Une offensive agricole lancée en pleine crise sécuritaire
Cette décision s’inscrit dans le prolongement direct d’un programme bien plus vaste, lancé en septembre 2023 en Conseil des ministres sous le nom d’Offensive agropastorale et halieutique. Porté dans le sillage de la vision présidentielle du capitaine Ibrahim Traoré, ce plan d’urgence avait été pensé pour répondre à une situation alimentaire dégradée. Au moment de son lancement, environ 16 % de la population burkinabè était touchée par l’insécurité alimentaire, avec une prévalence de sous-alimentation évaluée à 19,2 %, dans un contexte largement aggravé par la crise sécuritaire et les déplacements massifs de population qu’elle a provoqués.
Doté d’une enveloppe de 592 milliards de francs CFA, financée à hauteur de 46 % par des ressources publiques, le programme visait un double objectif : reconquérir la souveraineté alimentaire du pays et créer au moins 100 000 emplois décents dans le secteur agropastoral, en priorité pour les jeunes, les personnes déplacées internes et les volontaires pour la défense de la patrie.
Un bilan de première phase mis en avant par le pouvoir
C’est ce bilan, précisément, que le gouvernement a choisi de présenter jeudi puis vendredi, lors d’une conférence de presse consacrée au lancement de la deuxième phase du programme. Sur la période 2023-2025, la production céréalière nationale a atteint plus de 7,1 millions de tonnes. Un chiffre en hausse de près de 17,6 % par rapport à la campagne précédente, et de plus de 37 % par rapport à la moyenne des cinq années antérieures, selon les données provisoires communiquées par les autorités.

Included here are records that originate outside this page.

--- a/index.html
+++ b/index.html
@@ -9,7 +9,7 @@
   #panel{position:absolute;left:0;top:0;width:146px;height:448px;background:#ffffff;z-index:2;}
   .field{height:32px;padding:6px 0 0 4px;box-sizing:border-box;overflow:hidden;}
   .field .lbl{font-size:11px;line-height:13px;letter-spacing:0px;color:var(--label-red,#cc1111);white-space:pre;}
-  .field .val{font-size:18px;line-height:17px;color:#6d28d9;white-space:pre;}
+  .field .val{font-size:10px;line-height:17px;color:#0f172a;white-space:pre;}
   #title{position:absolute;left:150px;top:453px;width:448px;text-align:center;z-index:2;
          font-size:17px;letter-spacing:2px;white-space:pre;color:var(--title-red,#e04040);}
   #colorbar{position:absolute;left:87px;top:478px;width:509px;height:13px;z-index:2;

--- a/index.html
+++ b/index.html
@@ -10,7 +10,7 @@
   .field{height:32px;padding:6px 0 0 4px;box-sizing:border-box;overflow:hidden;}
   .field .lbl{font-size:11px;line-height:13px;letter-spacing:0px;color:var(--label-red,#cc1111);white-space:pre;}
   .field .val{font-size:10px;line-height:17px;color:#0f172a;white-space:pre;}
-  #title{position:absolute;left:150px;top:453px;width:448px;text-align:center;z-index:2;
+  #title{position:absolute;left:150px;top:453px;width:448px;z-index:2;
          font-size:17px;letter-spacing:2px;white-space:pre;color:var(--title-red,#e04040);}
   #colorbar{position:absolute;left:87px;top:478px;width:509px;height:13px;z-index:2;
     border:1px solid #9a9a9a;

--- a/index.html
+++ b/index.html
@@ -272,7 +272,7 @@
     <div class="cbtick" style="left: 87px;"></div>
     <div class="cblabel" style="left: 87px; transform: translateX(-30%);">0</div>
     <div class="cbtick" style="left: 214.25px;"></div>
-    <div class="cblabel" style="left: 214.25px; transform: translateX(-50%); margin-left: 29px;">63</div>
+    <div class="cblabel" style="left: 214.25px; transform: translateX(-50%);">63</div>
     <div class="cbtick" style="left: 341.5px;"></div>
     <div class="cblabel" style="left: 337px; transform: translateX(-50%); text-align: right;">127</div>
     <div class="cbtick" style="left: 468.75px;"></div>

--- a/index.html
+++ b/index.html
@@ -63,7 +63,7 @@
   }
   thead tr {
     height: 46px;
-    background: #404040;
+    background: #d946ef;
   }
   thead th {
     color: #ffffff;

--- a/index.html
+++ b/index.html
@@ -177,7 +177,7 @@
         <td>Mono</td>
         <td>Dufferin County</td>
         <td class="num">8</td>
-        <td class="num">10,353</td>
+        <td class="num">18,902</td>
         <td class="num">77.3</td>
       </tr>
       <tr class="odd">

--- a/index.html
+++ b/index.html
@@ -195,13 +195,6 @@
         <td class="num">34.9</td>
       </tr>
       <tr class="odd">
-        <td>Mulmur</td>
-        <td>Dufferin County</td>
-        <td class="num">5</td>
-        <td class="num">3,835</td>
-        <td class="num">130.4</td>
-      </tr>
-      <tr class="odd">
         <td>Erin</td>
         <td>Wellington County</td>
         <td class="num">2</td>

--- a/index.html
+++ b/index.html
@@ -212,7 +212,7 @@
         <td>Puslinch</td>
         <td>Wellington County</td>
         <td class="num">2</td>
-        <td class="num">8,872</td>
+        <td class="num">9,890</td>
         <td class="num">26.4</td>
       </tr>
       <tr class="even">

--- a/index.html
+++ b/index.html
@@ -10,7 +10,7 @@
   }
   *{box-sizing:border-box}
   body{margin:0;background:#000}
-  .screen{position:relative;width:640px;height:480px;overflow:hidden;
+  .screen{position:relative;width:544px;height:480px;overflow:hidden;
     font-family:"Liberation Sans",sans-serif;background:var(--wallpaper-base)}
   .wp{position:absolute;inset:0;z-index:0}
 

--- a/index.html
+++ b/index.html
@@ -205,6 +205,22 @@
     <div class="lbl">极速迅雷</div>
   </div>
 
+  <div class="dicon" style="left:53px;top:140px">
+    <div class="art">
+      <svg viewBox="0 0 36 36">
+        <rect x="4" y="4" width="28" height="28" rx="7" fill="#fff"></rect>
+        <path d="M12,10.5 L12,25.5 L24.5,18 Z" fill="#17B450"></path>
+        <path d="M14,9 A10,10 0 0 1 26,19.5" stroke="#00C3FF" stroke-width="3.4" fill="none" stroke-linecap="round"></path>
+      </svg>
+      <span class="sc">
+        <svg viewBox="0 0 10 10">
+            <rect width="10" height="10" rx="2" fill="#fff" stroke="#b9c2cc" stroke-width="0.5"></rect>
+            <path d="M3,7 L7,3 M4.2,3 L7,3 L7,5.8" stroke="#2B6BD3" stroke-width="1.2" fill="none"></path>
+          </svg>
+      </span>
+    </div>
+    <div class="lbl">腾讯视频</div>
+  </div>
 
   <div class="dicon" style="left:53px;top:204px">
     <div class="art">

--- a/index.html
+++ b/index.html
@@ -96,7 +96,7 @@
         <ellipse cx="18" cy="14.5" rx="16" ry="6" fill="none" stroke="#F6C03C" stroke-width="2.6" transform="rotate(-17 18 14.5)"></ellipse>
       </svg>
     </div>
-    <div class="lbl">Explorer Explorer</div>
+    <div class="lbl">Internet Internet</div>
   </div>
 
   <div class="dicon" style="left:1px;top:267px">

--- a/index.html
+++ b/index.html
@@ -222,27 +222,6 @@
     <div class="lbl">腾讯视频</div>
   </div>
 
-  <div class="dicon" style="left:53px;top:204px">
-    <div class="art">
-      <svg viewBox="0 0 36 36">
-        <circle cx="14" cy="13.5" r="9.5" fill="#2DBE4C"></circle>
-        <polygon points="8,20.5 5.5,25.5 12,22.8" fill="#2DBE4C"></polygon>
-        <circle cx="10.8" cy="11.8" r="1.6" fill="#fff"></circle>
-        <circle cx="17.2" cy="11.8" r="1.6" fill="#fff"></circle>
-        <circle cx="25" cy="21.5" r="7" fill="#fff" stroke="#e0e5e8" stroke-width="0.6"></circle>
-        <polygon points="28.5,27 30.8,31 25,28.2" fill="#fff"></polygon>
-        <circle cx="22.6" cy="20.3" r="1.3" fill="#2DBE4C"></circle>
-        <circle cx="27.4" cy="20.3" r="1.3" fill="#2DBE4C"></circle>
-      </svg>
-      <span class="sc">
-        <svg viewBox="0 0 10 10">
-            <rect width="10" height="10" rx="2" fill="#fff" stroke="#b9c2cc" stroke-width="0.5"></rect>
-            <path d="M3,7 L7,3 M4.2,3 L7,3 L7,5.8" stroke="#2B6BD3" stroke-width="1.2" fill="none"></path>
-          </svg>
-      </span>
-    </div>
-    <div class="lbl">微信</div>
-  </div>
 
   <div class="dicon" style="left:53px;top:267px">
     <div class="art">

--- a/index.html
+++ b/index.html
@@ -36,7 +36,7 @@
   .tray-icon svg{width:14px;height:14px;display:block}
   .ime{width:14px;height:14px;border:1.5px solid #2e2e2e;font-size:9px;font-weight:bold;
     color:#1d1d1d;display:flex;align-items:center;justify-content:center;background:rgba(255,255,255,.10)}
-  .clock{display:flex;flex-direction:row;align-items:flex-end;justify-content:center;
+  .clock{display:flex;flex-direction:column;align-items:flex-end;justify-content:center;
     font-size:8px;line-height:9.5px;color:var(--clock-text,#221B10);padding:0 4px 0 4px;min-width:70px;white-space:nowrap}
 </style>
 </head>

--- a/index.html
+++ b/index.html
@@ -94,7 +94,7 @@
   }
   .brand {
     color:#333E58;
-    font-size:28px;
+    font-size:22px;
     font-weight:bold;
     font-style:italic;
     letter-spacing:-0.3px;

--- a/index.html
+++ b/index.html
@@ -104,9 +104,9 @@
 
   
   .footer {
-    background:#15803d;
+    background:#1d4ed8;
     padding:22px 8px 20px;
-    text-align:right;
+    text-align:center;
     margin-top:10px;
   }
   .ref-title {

À cela s’ajoutent plus de 1,8 million de tonnes de riz paddy, environ 18 millions de volailles produites et près de 58 000 tonnes de poisson.
Des résultats que les autorités attribuent notamment à un effort d’aménagement conséquent. Plus de 25 000 hectares de bas-fonds et 2 600 hectares de périmètres irrigués ont été aménagés durant cette première phase, complétés par la réhabilitation de plusieurs centaines d’hectares supplémentaires.
Amos Kiénou, secrétaire exécutif de cette « offensive » gouvernementale, a par ailleurs affirmé, vendredi, que le prix du sac de maïs se maintenait désormais autour de 20 000 francs CFA, contre 35 000 à 40 000 francs CFA auparavant. Un argument présenté par les autorités comme la traduction la plus concrète, pour les ménages, des efforts de production engagés depuis 2023.
Huit filières prioritaires, avec quelques ajustements par rapport à la première phase
La nouvelle phase, qui s’étend sur les deux prochaines années, reconduit la logique de filières prioritaires qui avait structuré le premier volet du programme.Celui-ci ciblait initialement le riz, le maïs, la pomme de terre, le blé, le poisson, le bétail, la volaille et la mangue. La liste dévoilée cette semaine réoriente légèrement ces priorités : riz, lait, soja, sésame, arachide, blé, manioc et karité. Six filières supplémentaires sont désormais classées « à consolider », parmi lesquelles la pomme de terre, le bétail, le poisson et la volaille. Des productions qui avaient déjà bénéficié d’un soutien appuyé lors de la première phase. Enfin, six filières inédites, dites « émergentes », font leur entrée dans le dispositif : le lapin, le tournesol et la banane plantain en font partie, traduisant une volonté de diversifier au-delà des cultures et élevages déjà bien installés.
En articulant relance de la production locale et restriction des importations concurrentes, Ouagadougou assume une stratégie de souveraineté alimentaire à visage découvert.